Cardiovascular diseases (CVD) are a major factor of morbidity and mortality worldwide, accounting for about 50% of deaths from non-communicable diseases (NCD) [1] , of which 80% occur in low- and middle-income countries. The burden of NCD and CVD is increasing in sub-Saharan Africa (SSA) [2] . Heart failure (HF) is a common terminal complication of these CVD. In SSA, heart failure mainly affects young economically active adults, resulting in impaired quality of life and loss of productivity for patients, their families and society in general [3] [4] . In Senegal, the prevalence of heart failure was estimated at 14.28% in 2019 [5] . However, many advances have been made in their management, including cardiac rehabilitation (CR). CR is defined as “the sum of activities required to influence favorably the underlying cause of the disease, as well as to provide the best possible physical, mental and social conditions, so that the patients may, by their own efforts, preserve or resume as normal a place as possible in the community” [6] . CR has helped to improve the functional prognosis and quality of life of patients with these heart diseases in high-income countries. It could represent an important approach to mitigate the epidemic of CVD in low-resource settings such as SSA [4] [7] [8] . Although there is substantial evidence of the benefits of exercise-based rehabilitation in the prevention and management of cardiovascular diseases, it is very underused in SSA. It is often under-prescribed and has low adherence rates. The commonly cited barriers to its use and the drivers of early dropout of participants are poor referral systems and inaccessibility of rehabilitation centers [2] [7] [9] [10] [11] . Apart from urban areas, there has been little development of CR in sub-Saharan Africa [12] . For instance, in regions such as western Kenya, where the burden of HF is high, CR programs are nonexistent [3] . The same is true in Senegal, where there is only one public cardiac rehabilitation center located in the capital and established in 2015. To demonstrate its interest in the management of heart diseases, a prospective study was conducted with the aim of assessing the effects of physical rehabilitation on cardiac function in patients with heart diseases in Senegal.

2. Material and Methods

The study was conducted at the cardiac rehabilitation unit of the cardiology department of the Dalal Jamm Hospital in Dakar and the Laboratory of Physiology and Functional Explorations of the FMPO of the Cheikh Anta Diop University of Dakar. It was a prospective descriptive and analytical study conducted over a period of five months from July 1 to November 31, 2021. The study population consisted of any consenting adult patient with a cardiac pathology indicated to participate in the cardiovascular rehabilitation program. Patients who stopped the program due to deterioration of their health or who abandoned the rehabilitation program for personal reasons were excluded. Sociodemographic and clinical data were collected from the study population. Patients were evaluated at the beginning and end of cardiovascular rehabilitation by cardiovascular parameters, including systolic and diastolic blood pressures (SBP, DBP), mean arterial pressure (MAP), and heart rate (HR); biological parameters (hemogram, renal and lipid balance, fasting glycemia, glycosylated hemoglobin); and echocardiographic parameters (dimension of cardiac cavities, wall kinetics, and systolic function of the ventricles).

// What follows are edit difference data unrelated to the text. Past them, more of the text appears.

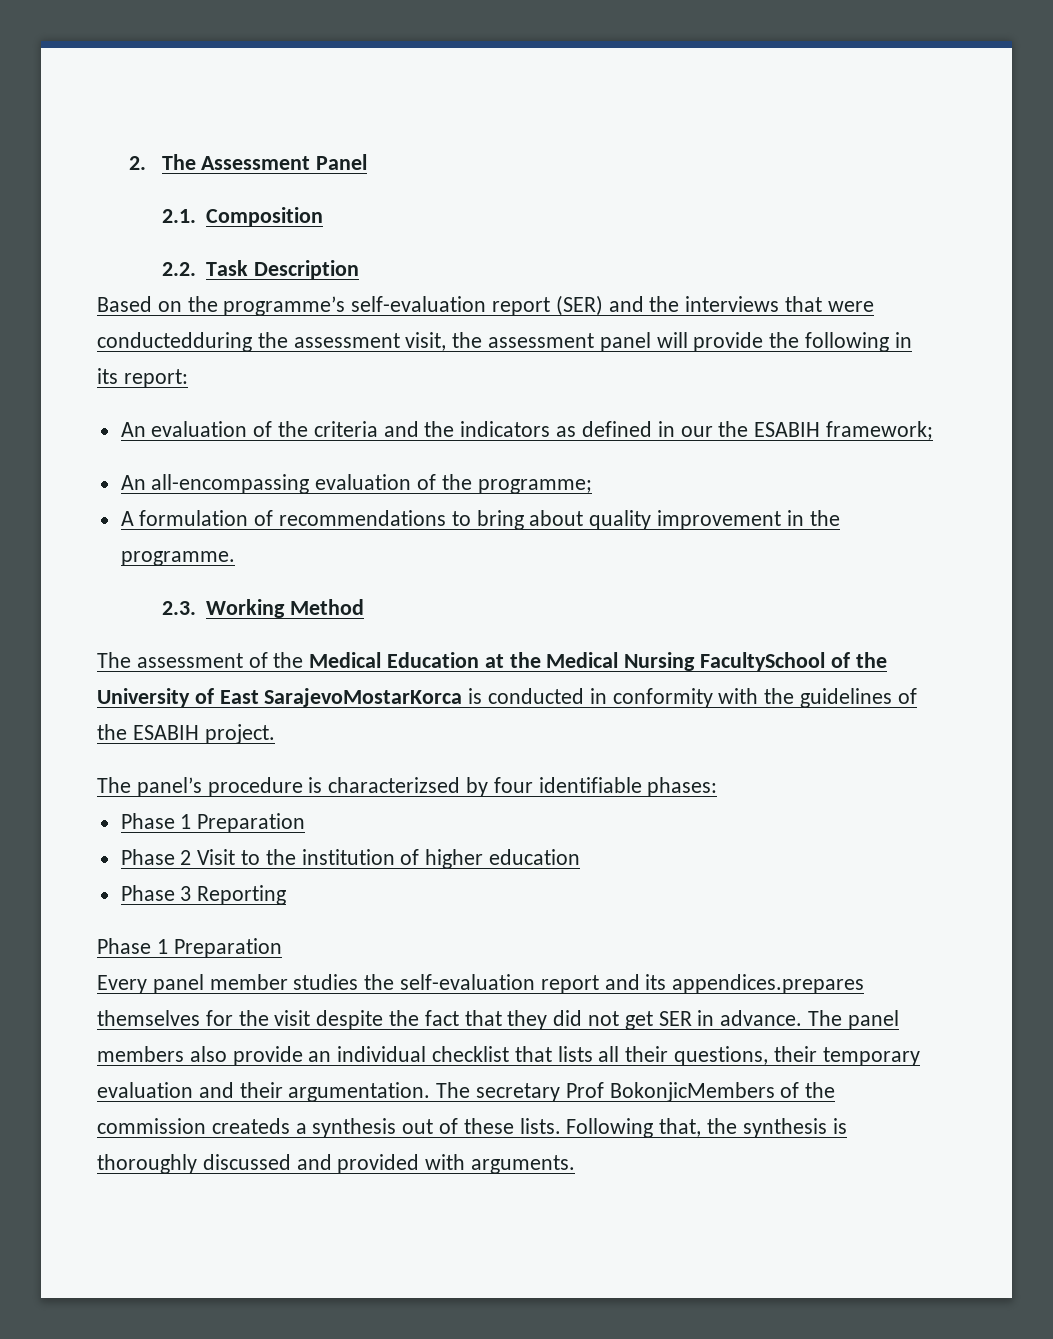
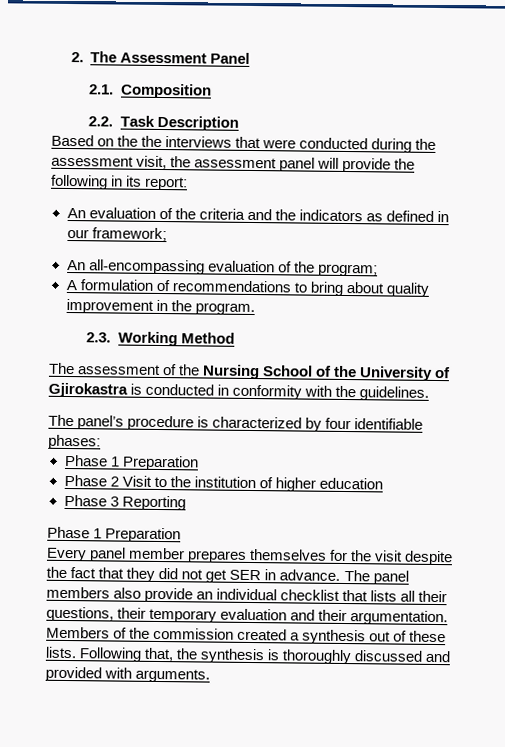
- Based on the programme’s self-evaluation report (SER) and the interviews that were conductedduring the assessment visit, the assessment panel will provide the following in its report:
+ Based on the the interviews that were conducted during the assessment visit, the assessment panel will provide the following in its report:
- An evaluation of the criteria and the indicators as defined in our the ESABIH framework;
+ An evaluation of the criteria and the indicators as defined in our framework;
- An all-encompassing evaluation of the programme;
+ An all-encompassing evaluation of the program;
- A formulation of recommendations to bring about quality improvement in the programme.
+ A formulation of recommendations to bring about quality improvement in the program.
- The assessment of the Medical Education at the Medical Nursing FacultySchool of the University of East SarajevoMostarKorca is conducted in conformity with the guidelines of the ESABIH project.
+ The assessment of the Nursing School of the University of Gjirokastra is conducted in conformity with the guidelines.
- The panel’s procedure is characterizsed by four identifiable phases:
+ The panel’s procedure is characterized by four identifiable phases:
- Every panel member studies the self-evaluation report and its appendices.prepares themselves for the visit despite the fact that they did not get SER in advance.
+ Every panel member prepares themselves for the visit despite the fact that they did not get SER in advance.
- The secretary Prof BokonjicMembers of the commission createds a synthesis out of these lists.
+ Members of the commission created a synthesis out of these lists.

The protocol of cardiac rehabilitation (CR) involved several steps: first, a comprehensive initial assessment to stratify the patient’s risk and adapt the modalities and monitoring of CR. This initial assessment included a clinical examination with a history and a complete physical examination, a biological assessment of cardiovascular risk factors, an electrocardiogram, a transthoracic echocardiography, and a triangular exercise test on a bicycle with an increase of 25 Watt per minute. This allowed to determine the level of retraining, the initial load, the heart rate (HR) at maximal effort (HRmax) and the HR of retraining (HRR) according to the Karvonen formula:

HRR = HRrest + K ( HRmax HRrest ) ;

K = 0.6 if patient without beta-blocker and 0.8 if with beta-blocker [13] .

Then, the second step consisted of starting the CR sessions with 3 sessions per week after a warm-up of 5 to 10 minutes. Each retraining session had two phases with a prescribed load after risk and functional capacity assessment, first on a bike for 15 to 30 minutes then on a treadmill for 15 to 30 minutes, followed by a recovery phase of 3 to 5 minutes. The Borg scale was used during the retraining sessions to measure the perception of effort. The average number of CR sessions was 15 to 20 sessions.

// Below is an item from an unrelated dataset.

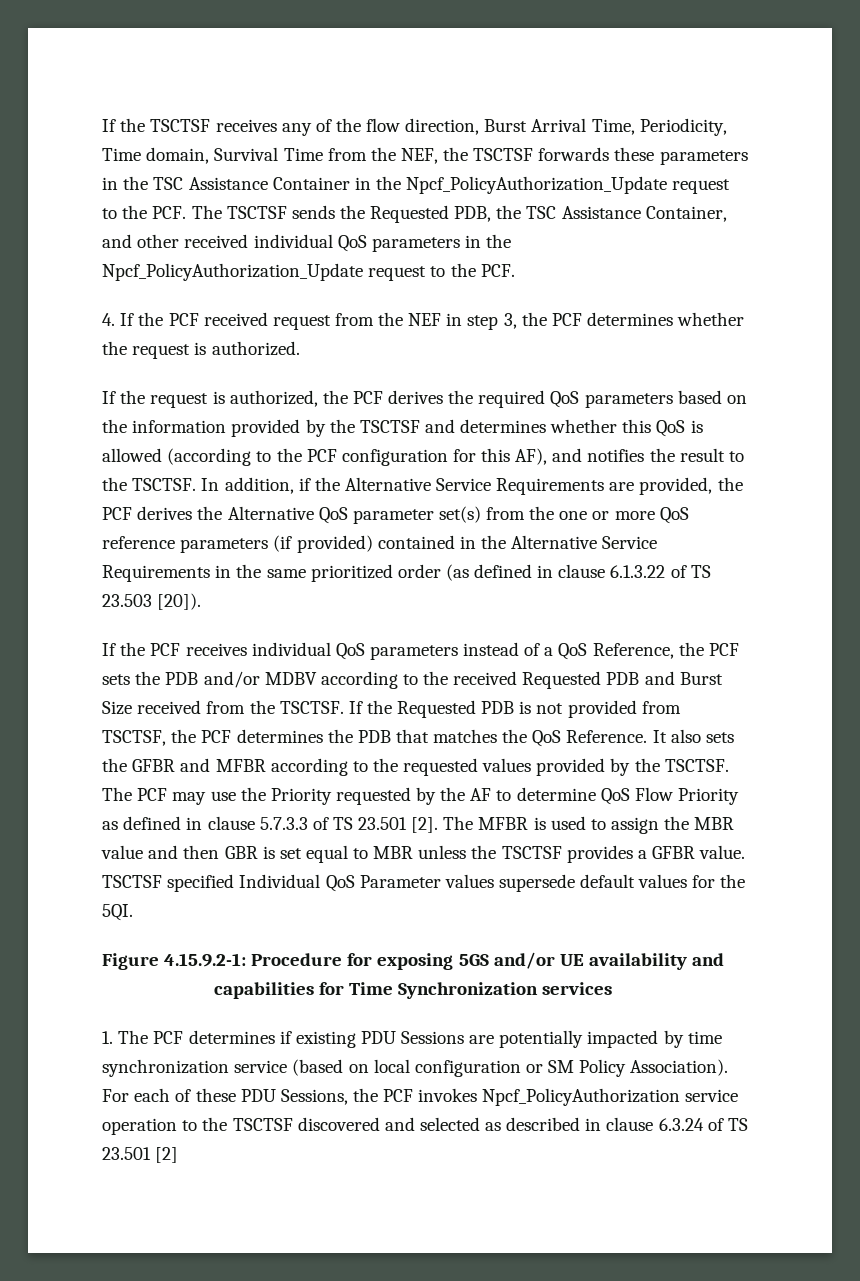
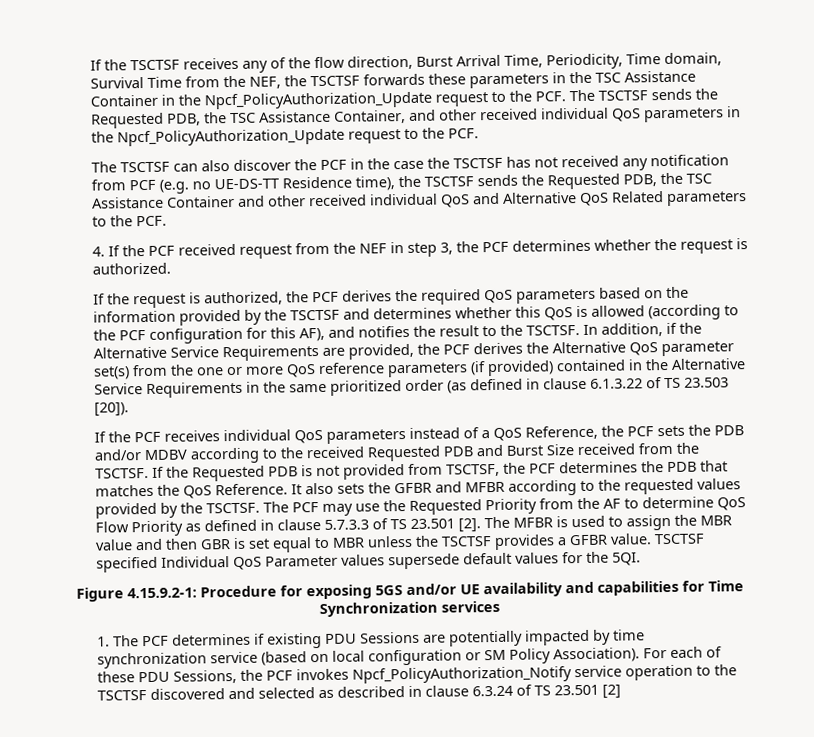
+ The TSCTSF can also discover the PCF in the case the TSCTSF has not received any notification from PCF (e.g. no UE-DS-TT Residence time), the TSCTSF sends the Requested PDB, the TSC Assistance Container and other received individual QoS and Alternative QoS Related parameters to the PCF.
- The PCF may use the Priority requested by the AF to determine QoS Flow Priority as defined in clause 5.7.3.3 of TS 23.501 [2].
+ The PCF may use the Requested Priority from the AF to determine QoS Flow Priority as defined in clause 5.7.3.3 of TS 23.501 [2].
- For each of these PDU Sessions, the PCF invokes Npcf_PolicyAuthorization service operation to the TSCTSF discovered and selected as described in clause 6.3.24 of TS 23.501 [2]
+ For each of these PDU Sessions, the PCF invokes Npcf_PolicyAuthorization_Notify service operation to the TSCTSF discovered and selected as described in clause 6.3.24 of TS 23.501 [2]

Finally, the third step consisted of evaluating the effect of the cardiovascular rehabilitation program by conducting a post-rehabilitation assessment. A physical examination was performed with a measurement of cardiovascular parameters and a biological assessment. Additionally, cardiac function and functional capacity were evaluated respectively by echocardiographic assessment and a final exercise test to determine the theoretical maximum heart rate (MHR) achieved and the training heart rate (THR). Patients also received education sessions and advice on nutrition.

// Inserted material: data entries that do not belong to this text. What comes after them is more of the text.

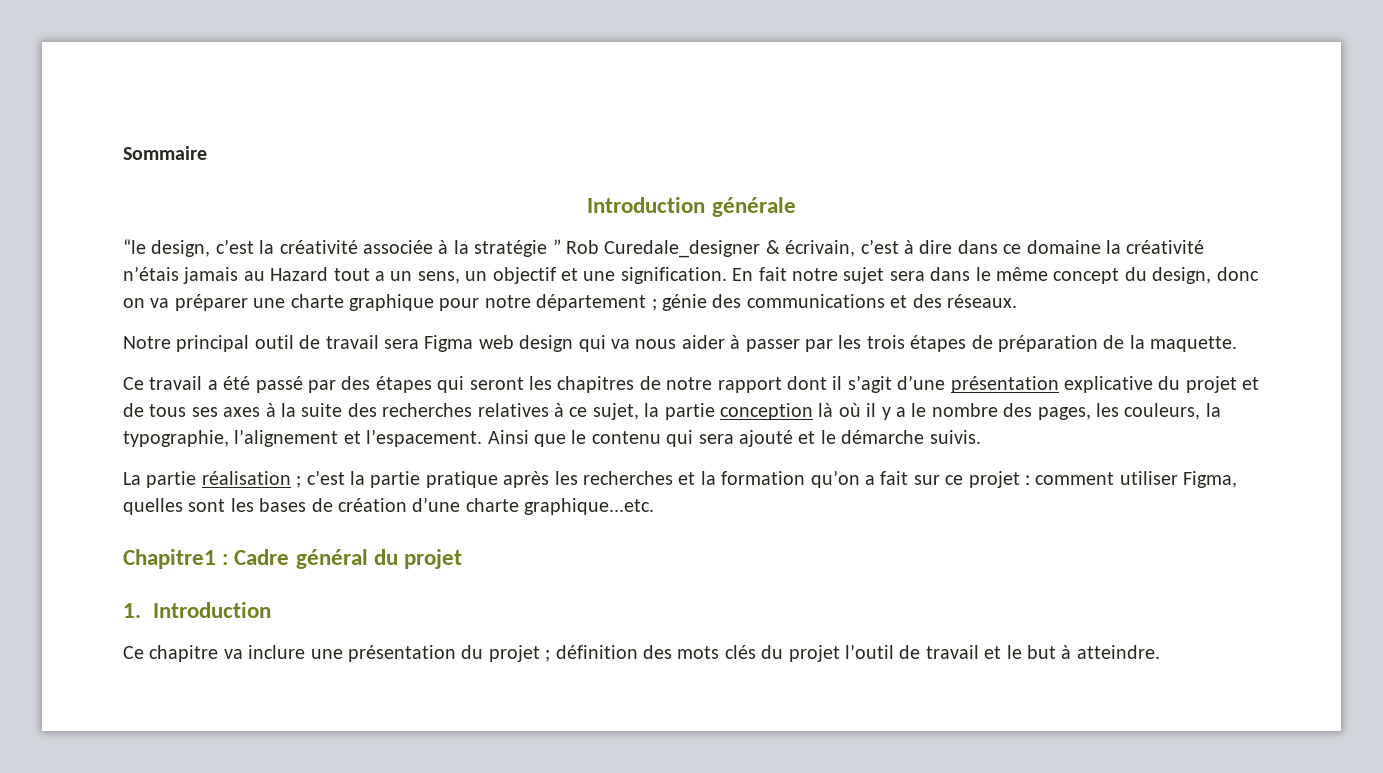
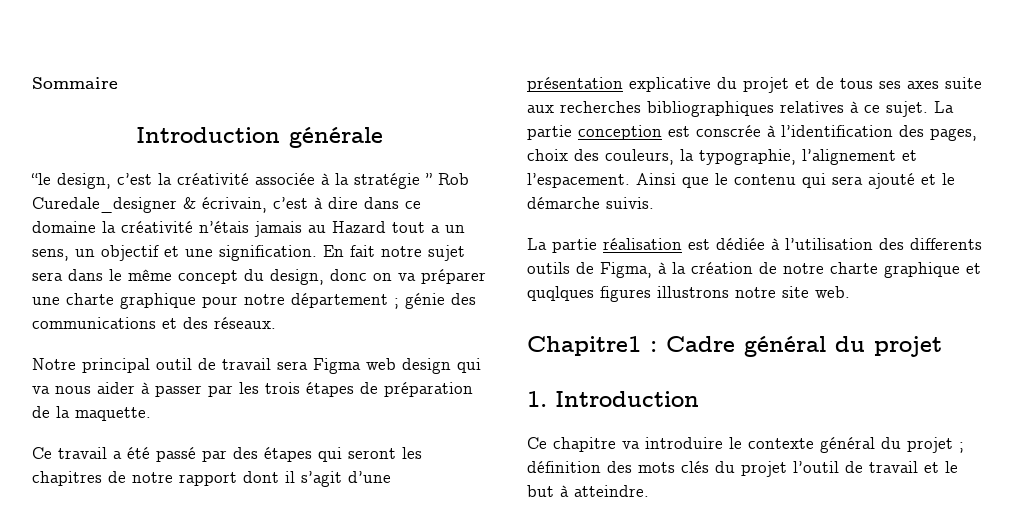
- Ce travail a été passé par des étapes qui seront les chapitres de notre rapport dont il s’agit d’une présentation explicative du projet et de tous ses axes à la suite des recherches relatives à ce sujet, la partie conception là où il y a le nombre des pages, les couleurs, la typographie, l’alignement et l’espacement.
+ Ce travail a été passé par des étapes qui seront les chapitres de notre rapport dont il s’agit d’une présentation explicative du projet et de tous ses axes suite aux recherches bibliographiques relatives à ce sujet. La partie conception est conscrée à l’identification des pages, choix des couleurs, la typographie, l’alignement et l’espacement.
- La partie réalisation ; c’est la partie pratique après les recherches et la formation qu’on a fait sur ce projet : comment utiliser Figma, quelles sont les bases de création d’une charte graphique...etc.
+ La partie réalisation est dédiée à l’utilisation des differents outils de Figma, à la création de notre charte graphique et quqlques figures illustrons notre site web.
- Ce chapitre va inclure une présentation du projet ; définition des mots clés du projet l’outil de travail et le but à atteindre.
+ Ce chapitre va introduire le contexte général du projet ; définition des mots clés du projet l’outil de travail et le but à atteindre.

Data analysis was performed using Graph Prism version 5 software. Quantitative data were expressed as means +/− standard deviation. The T-Test was used to compare these quantitative data between the period before and after rehabilitation. As for qualitative variables, they were expressed as proportions and the Chi-square test was used to evaluate the impact of cardiovascular rehabilitation. The significance level was set at p < 0.05.

3. Results

Out of the 17 registered patients, 4 patients interrupted the rehabilitation, 1 patient had decompensation during the program, and 12 finished their session and benefited from their final assessments. They consisted of 67% men with a sex ratio of 2.04, and the average age was 63.08 ± 7.57 years (Table 1). The different risk factors found among the participants were mainly sedentary lifestyle (100%) and hypertension (83%), followed by diabetes and obesity (42%) (Figure 1).

Among the patients, 75% had coronary artery disease, 16% had hypertension, 8% had dilated cardiomyopathy (DCM) of unknown etiology, and 8% had obstructive sleep apnea syndrome (OSAS).

Regarding cardiovascular parameters, it was found that the mean hemodynamic constants were not significantly modified after cardiac rehabilitation. However, there was a significant improvement in the body mass index measured at the beginning and end of the rehabilitation protocol. Indeed, the mean BMI

Figure 1. Different risk factors found in patients.

Table 1. Characteristics of patients indicated for the cardiovascular rehabilitation (CR) program.

DCM: Dilated Cardiomyopathy; OSAS: Obstructive Sleep Apnea Syndrome.

decreased from 27.14 ± 3.28 to 25.1 ± 2.19 after physical training sessions (p = 0.004). There was no significant difference in the mean values of the hematogram elements before and after rehabilitation.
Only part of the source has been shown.